Create a copy of TypeQuery specialized for bool #9604

vbarbaresi · 2020-10-17T09:26:38Z

Description

I tried implementing the optimization described in #7128.

I created class TypeQueryBool(SyntheticTypeVisitor[bool]).It's a specialized TypeQuery,
imlementating. all or any strategies.

Some code and comments are duplicated, so I'm not entirely satisfied with the implementation.
I'm opening the PR for some review about the implementation and the testing method.

Test Plan

I forked mypy_mypyc-wheels project and I built mypyc wheels with travis, to benchmark.

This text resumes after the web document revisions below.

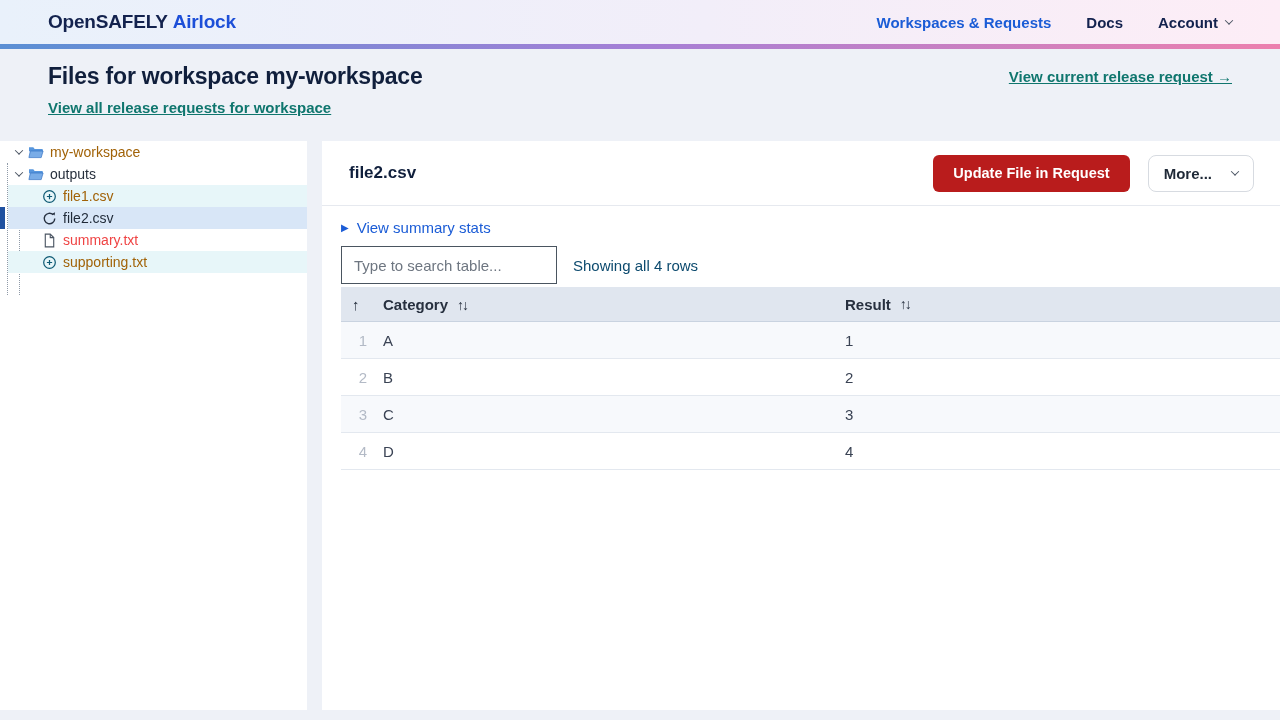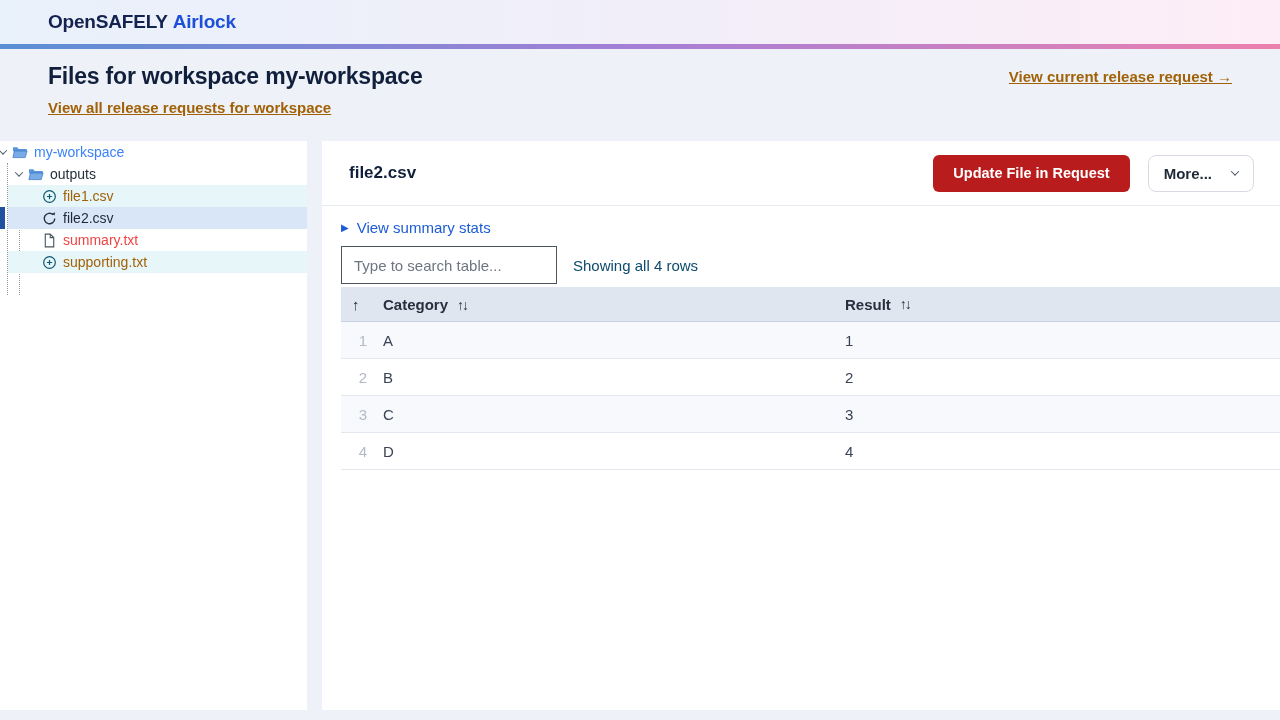--- a/index.html
+++ b/index.html
@@ -28,33 +28,33 @@
   }
   
   .chev { display:inline-block; width:6px; height:6px; border-right:1.6px solid currentColor; border-bottom:1.6px solid currentColor; }
   .chev.down { transform:rotate(45deg) translate(-1px,-1px); }
   .chev.right { transform:rotate(-45deg); }
   .chev.gray { color:#4b5563; }
   
   .page-header { height:92px; padding:14px 48px 0 48px; background:#eef1f7; }
   .ph-row { display:flex; align-items:center; justify-content:space-between; }
   .page-title { font-size:23px; font-weight:700; color:#101f3c; letter-spacing:-0.2px; }
-  .hdr-link { color:#a16207; text-decoration:underline; font-weight:600; font-size:15px; cursor:pointer; }
+  .hdr-link { color:#0f766e; text-decoration:underline; font-weight:600; font-size:15px; cursor:pointer; }
   .hdr-link.below { display:inline-block; margin-top:9px; }
   
   .content { display:flex; height:569px; }
   .sidebar { width:307px; background:#fff; position:relative; padding-top:0; flex:none; }
   .content-gap { width:15px; flex:none; }
   .guide { position:absolute; width:0; border-left:1px dotted #8f9aa8; }
   .guide.l1 { left:7px; top:22px; height:132px; }
   .guide.l2 { left:19px; top:66px; height:88px; }
   .trow { height:22px; display:flex; align-items:center; font-size:14px; cursor:pointer; position:relative; white-space:nowrap; }
   .trow .tlabel { margin-left:6px; }
   .trow .ticon { margin-left:6px; display:flex; align-items:center; }
-  .trow.root { padding-left:0; color:#3b82f6; }
+  .trow.root { padding-left:16px; color:#a16207; }
   .trow.lvl1 { padding-left:16px; color:#27303d; }
   .trow.file { margin-left:8px; padding-left:34px; color:#ef4444; }
   .trow.file .ticon { margin-left:0; }
   .trow.added { background:#e7f6f9; color:#a16207; }
   .trow.selected { background:#d8e6f7; color:#1f2937; }
   .trow.selected::before { content:""; position:absolute; left:-8px; top:0; bottom:0; width:5px; background:#1e50a0; }
   
   .panel { flex:1; background:#fff; display:flex; flex-direction:column; }
   .file-header { height:65px; display:flex; align-items:center; padding:0 26px 0 27px; border-bottom:1px solid #e6e9ef; }
   .file-title { font-size:17px; font-weight:700; color:#101f3c; }
@@ -82,20 +82,28 @@
   .tr .col-cat, .thead .col-cat { padding-left:6px;align-items:flex-end; }
   svg { display:block; }
 </style>
 </head>
 <body>
 
 <nav class="navbar">
   <a class="brand">
     <span class="brand-a">OpenSAFELY</span><span class="brand-b">Airlock</span>
   </a>
+  <div class="nav-links">
+    <a class="nav-link accent">Workspaces &amp; Requests</a>
+    <a class="nav-link">Docs</a>
+    <a class="nav-link">
+      <span>Account</span>
+      <span class="chev down gray"></span>
+    </a>
+  </div>
 </nav>
 <div class="gradient-bar"></div>
 
 <header class="page-header">
   <div class="ph-row">
     <h1 class="page-title">Files for workspace my-workspace</h1>
     <a class="hdr-link">View current release request →</a>
   </div>
   <a class="hdr-link below">View all release requests for workspace</a>
 </header>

I used v0.800+dev.952ca239e6126aff52067a37869bd394eb08cf21 as the reference, and compared it with my exact changes added on top: https://github.com/vbarbaresi/mypy_mypyc-wheels/releases/tag/v0.800%2Bdev.f7129b21

I'm using macOS 10.15, python 3.8.6 and the following benchmark script (I know it's not ideal because it counts the startup time of the python process):

import sys
import pyperf

runner = pyperf.Runner()


runner.bench_command(
    'mypy_master',
    [
        '/tmp/venv_mypy_master/bin/mypy',
        '--config-file=mypy/mypy_self_check.ini',
        '/tmp/bench/mypy/mypy',
        '--no-incremental'
    ]
)


runner.bench_command(
    'mypy_typequerybool',
    [
        '/tmp/venv_mypy_typequerybool/bin/mypy',
        '--config-file=mypy/mypy_self_check.ini',
        '/tmp/bench/mypy/mypy',
        '--no-incremental'
    ]
)

I tried switching the order, running my branch first, then mypy master.
I wasn't able to get a 0.2 % accuracy, so I'm not entirely confident in the results.
I ran this bench more than 10 times and observed my branch performing very slightly better in a lot of runs

Typical run results:

Minimum:         10.9 sec
Median +- MAD:   11.0 sec +- 0.0 sec
Mean +- std dev: 11.0 sec +- 0.1 sec
Maximum:         11.1 sec

  0th percentile: 10.9 sec (-1% of the mean) -- minimum
  5th percentile: 11.0 sec (-1% of the mean)
 25th percentile: 11.0 sec (-0% of the mean) -- Q1
 50th percentile: 11.0 sec (+0% of the mean) -- median
 75th percentile: 11.1 sec (+0% of the mean) -- Q3
 95th percentile: 11.1 sec (+1% of the mean)
100th percentile: 11.1 sec (+1% of the mean) -- maximum

Number of outlier (out of 10.9 sec..11.2 sec): 0

mypy_master: Mean +- std dev: 11.0 sec +- 0.1 sec


Minimum:         10.9 sec
Median +- MAD:   11.0 sec +- 0.0 sec
Mean +- std dev: 11.0 sec +- 0.1 sec
Maximum:         11.1 sec

  0th percentile: 10.9 sec (-1% of the mean) -- minimum
  5th percentile: 10.9 sec (-1% of the mean)
 25th percentile: 10.9 sec (-0% of the mean) -- Q1
 50th percentile: 11.0 sec (+0% of the mean) -- median
 75th percentile: 11.0 sec (+0% of the mean) -- Q3
 95th percentile: 11.1 sec (+1% of the mean)
100th percentile: 11.1 sec (+1% of the mean) -- maximum

Number of outlier (out of 10.8 sec..11.1 sec): 0

mypy_typequerybool: Mean +- std dev: 11.0 sec +- 0.1 sec

On some other runs the mean was 10.9 sec for my branch, and still 11.0 on master (but always with +- 0.1 sec std dev)

msullivan

This looks solid. The one question is whether we think it helps enough to be worth the extra code. I had one suggestion for a potential perf improvement, so try that out.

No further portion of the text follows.